• AIM OF THE EXERCISE: Take the lines from the head of the listing through the one bearing "html: none ->" and copy them exactly, leaving every picture out.

• SOURCE DATA:
☆ ☆ ☆ ☆ ☆ ☆ ☆

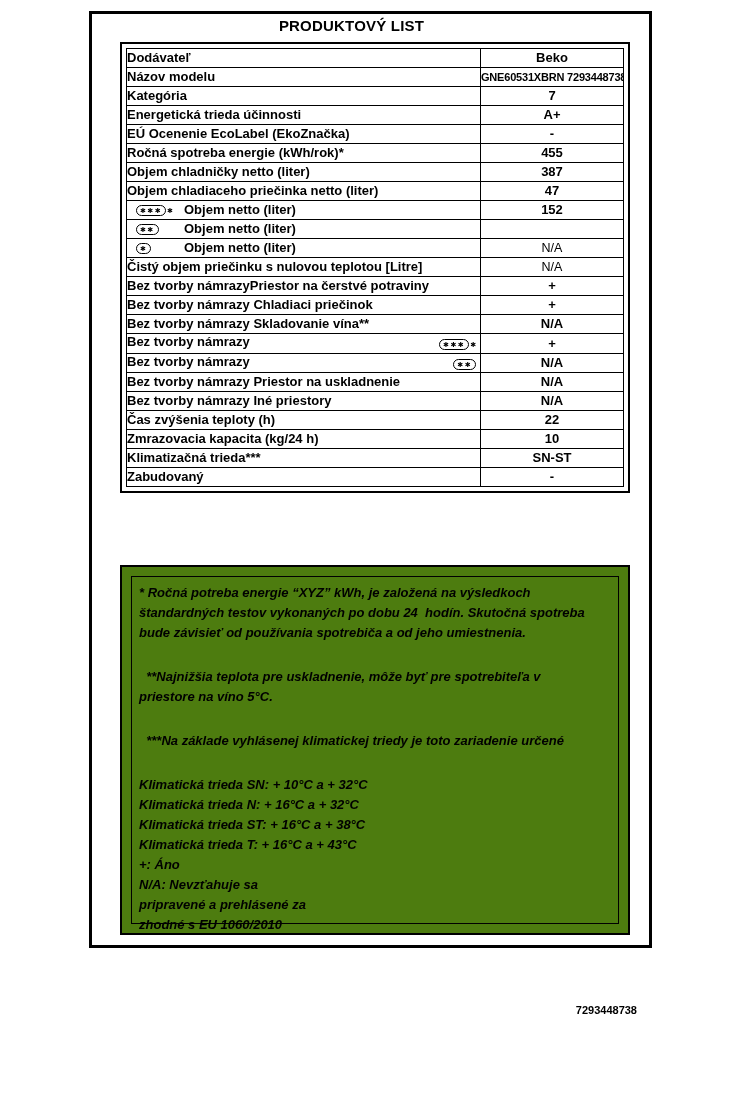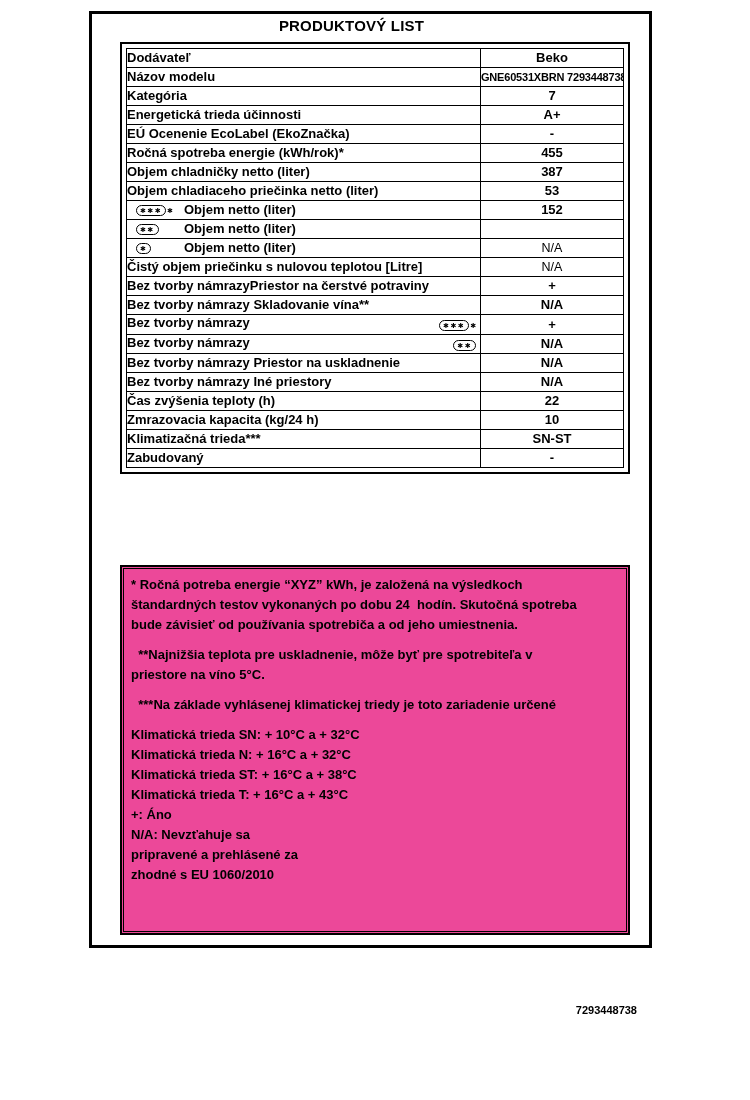"53" td.value { text: 53 -> 47 }
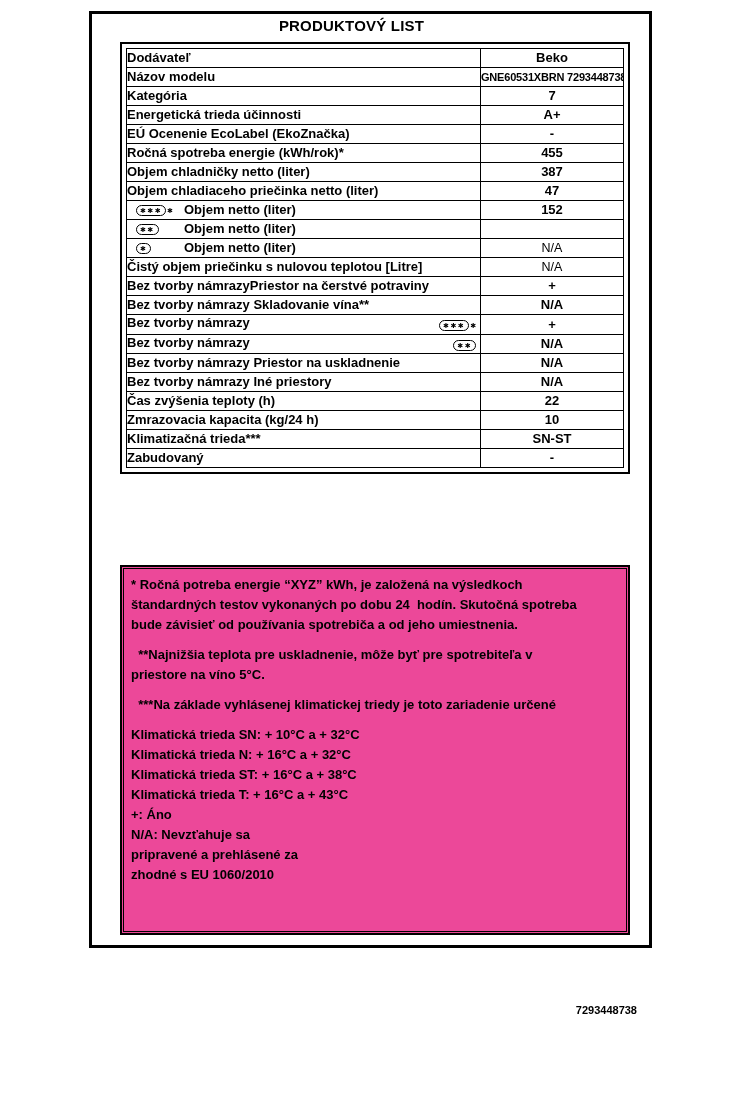"Bez tvorby námrazy Chladiaci priečinok" tr { html: none -> <tr> <td><span>Bez tvorby námrazy Chladiaci priečinok</span></td> <td>+</td> </tr> }
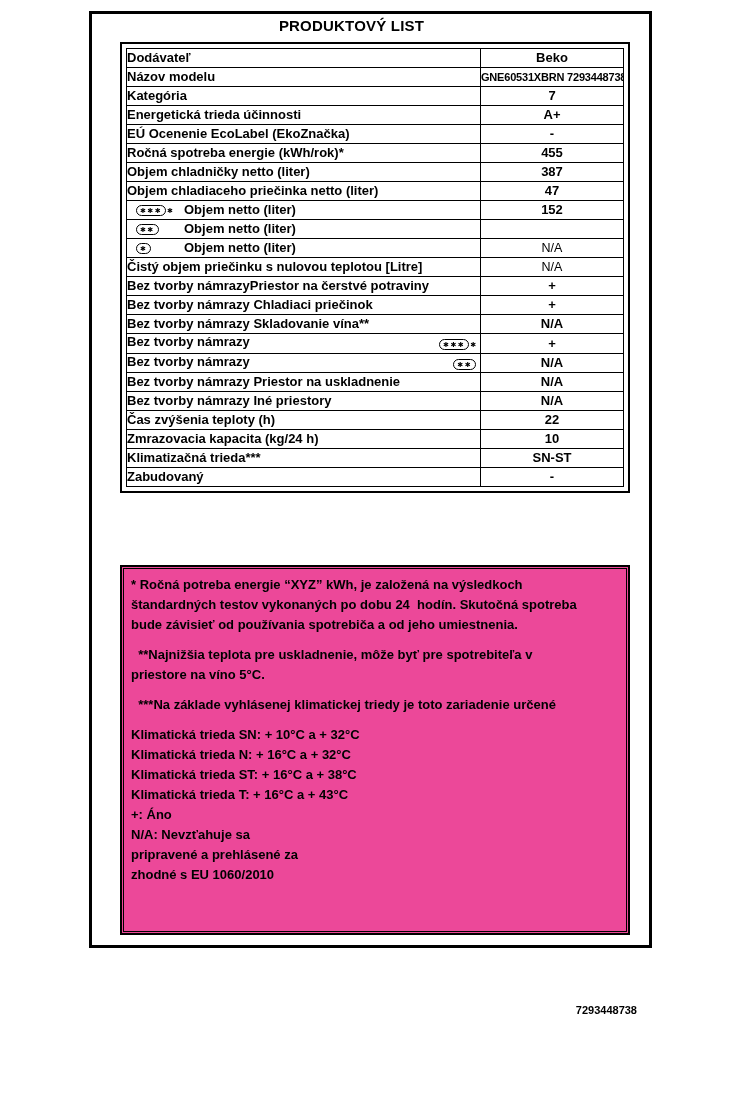"* Ročná potreba energie “XYZ”" .notes-wrap { background: #ec4899 -> #4d7c0f; font-style: none -> italic; padding: 1px -> 9px }
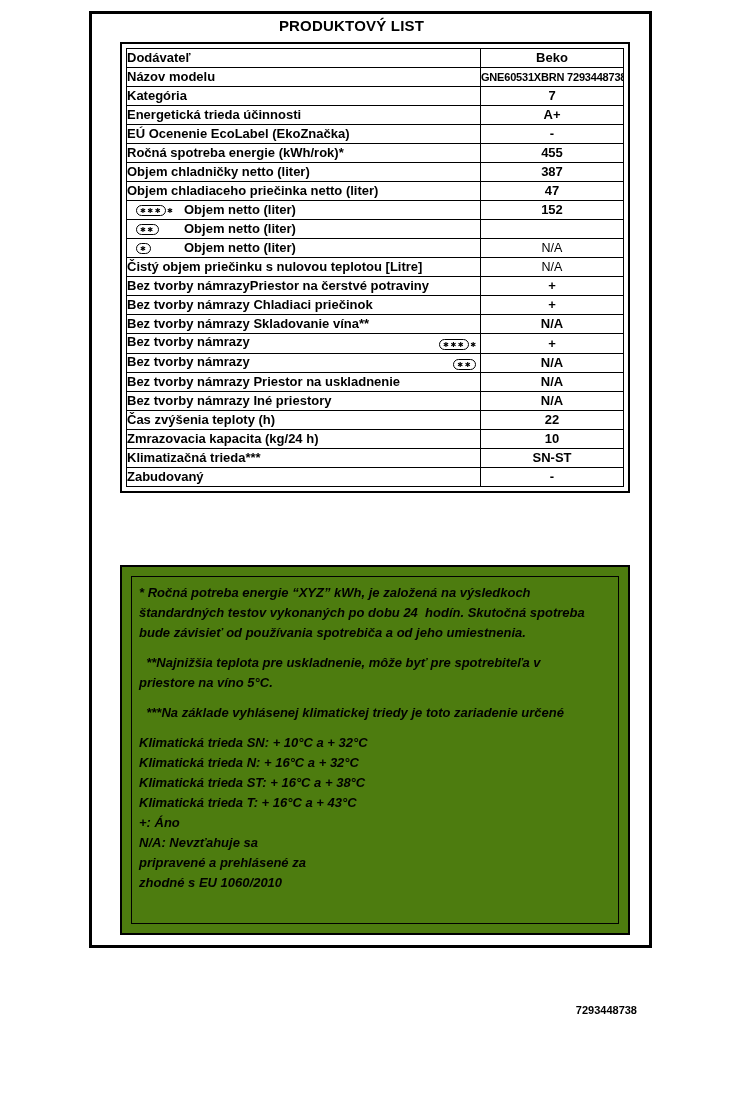"**Najnižšia teplota pre uskladnenie," .note-line.gap { margin-top: 10px -> 24px }
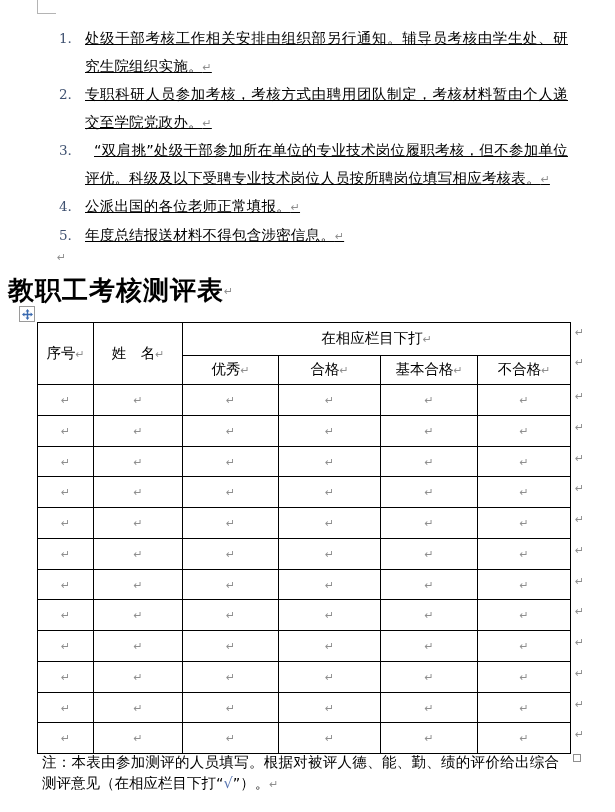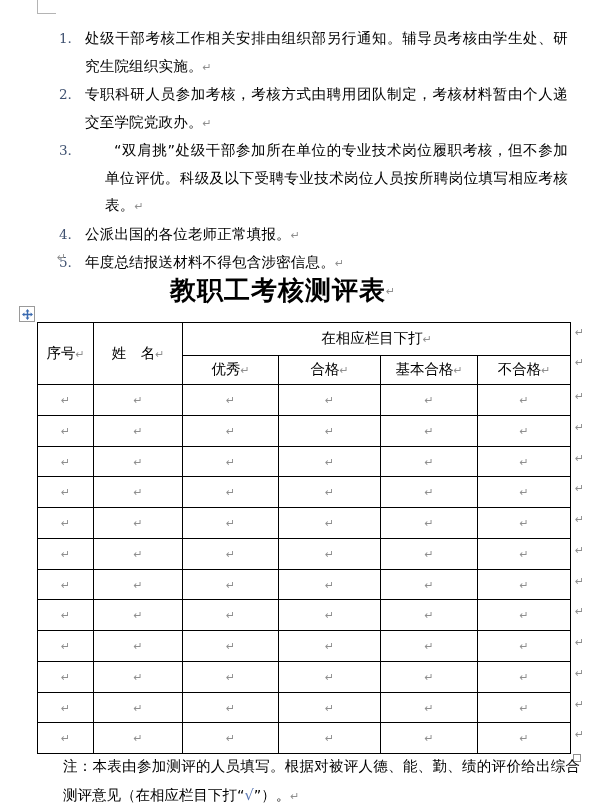"处级干部考核工作相关安排由组织部另行通知。辅导员考核由学生处、研究生院组织实施。" .list-item .itext { text-decoration: none -> underline }
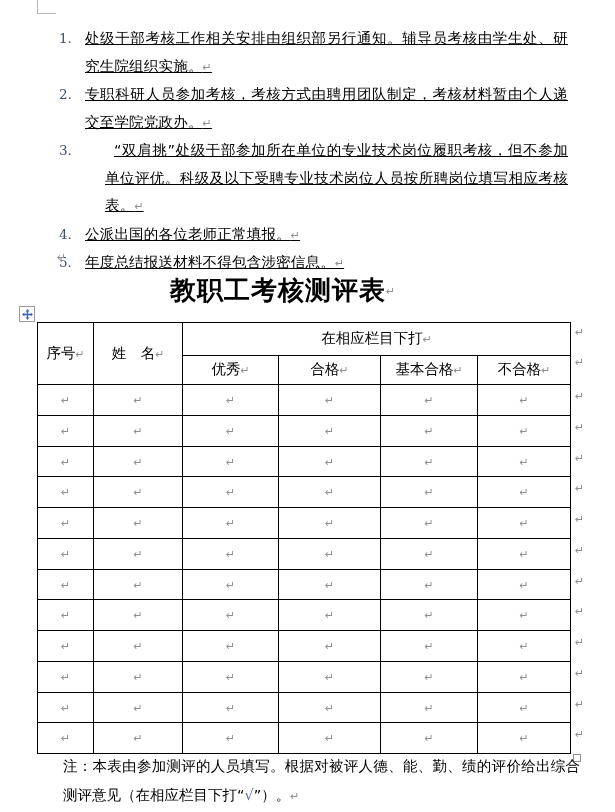"“双肩挑”处级干部参加所在单位的专业技术岗位履职考核，但不参加单位评优。科级及以" span.itext { margin-left: 20px -> none }
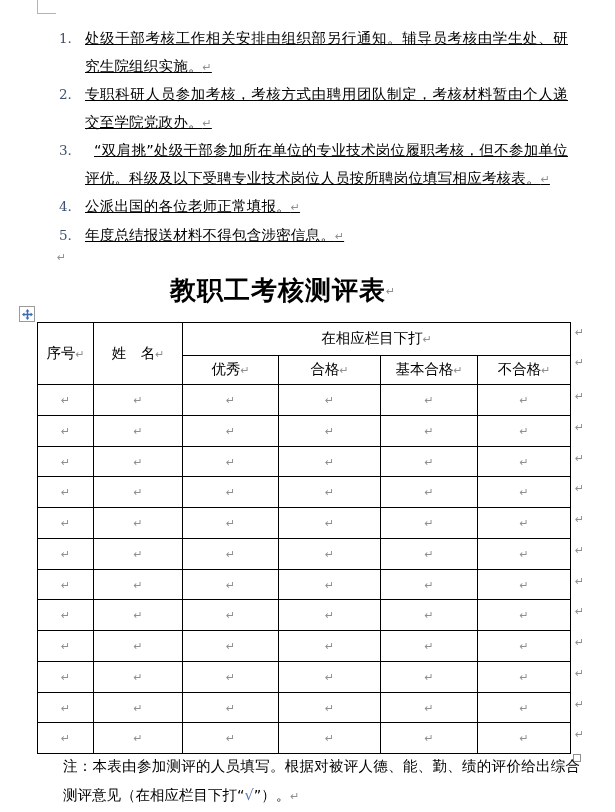"教职工考核测评表↵" .doc-title { left: 0 -> 8px; text-align: center -> none }
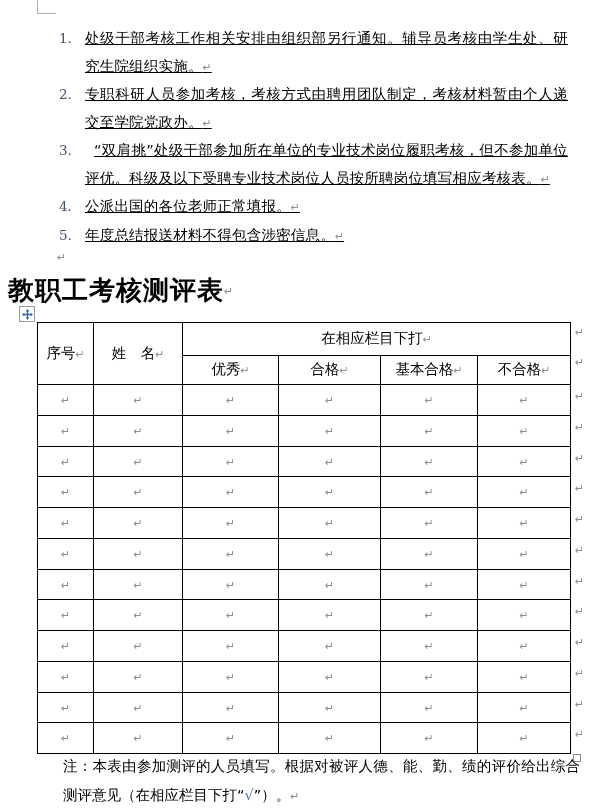"注：本表由参加测评的人员填写。根据对被评人德、能、勤、绩的评价给出综合测评意见（" .note { left: 63px -> 42px; line-height: 29px -> 21px }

☆ ☆ ☆ ☆ ☆ ☆ ☆

• ANSWER TO THIS PROBLEM:
"53" td.value { text: 53 -> 47 }
"Bez tvorby námrazy Chladiaci priečinok" tr { html: none -> <tr> <td><span>Bez tvorby námrazy Chladiaci priečinok</span></td> <td>+</td> </tr> }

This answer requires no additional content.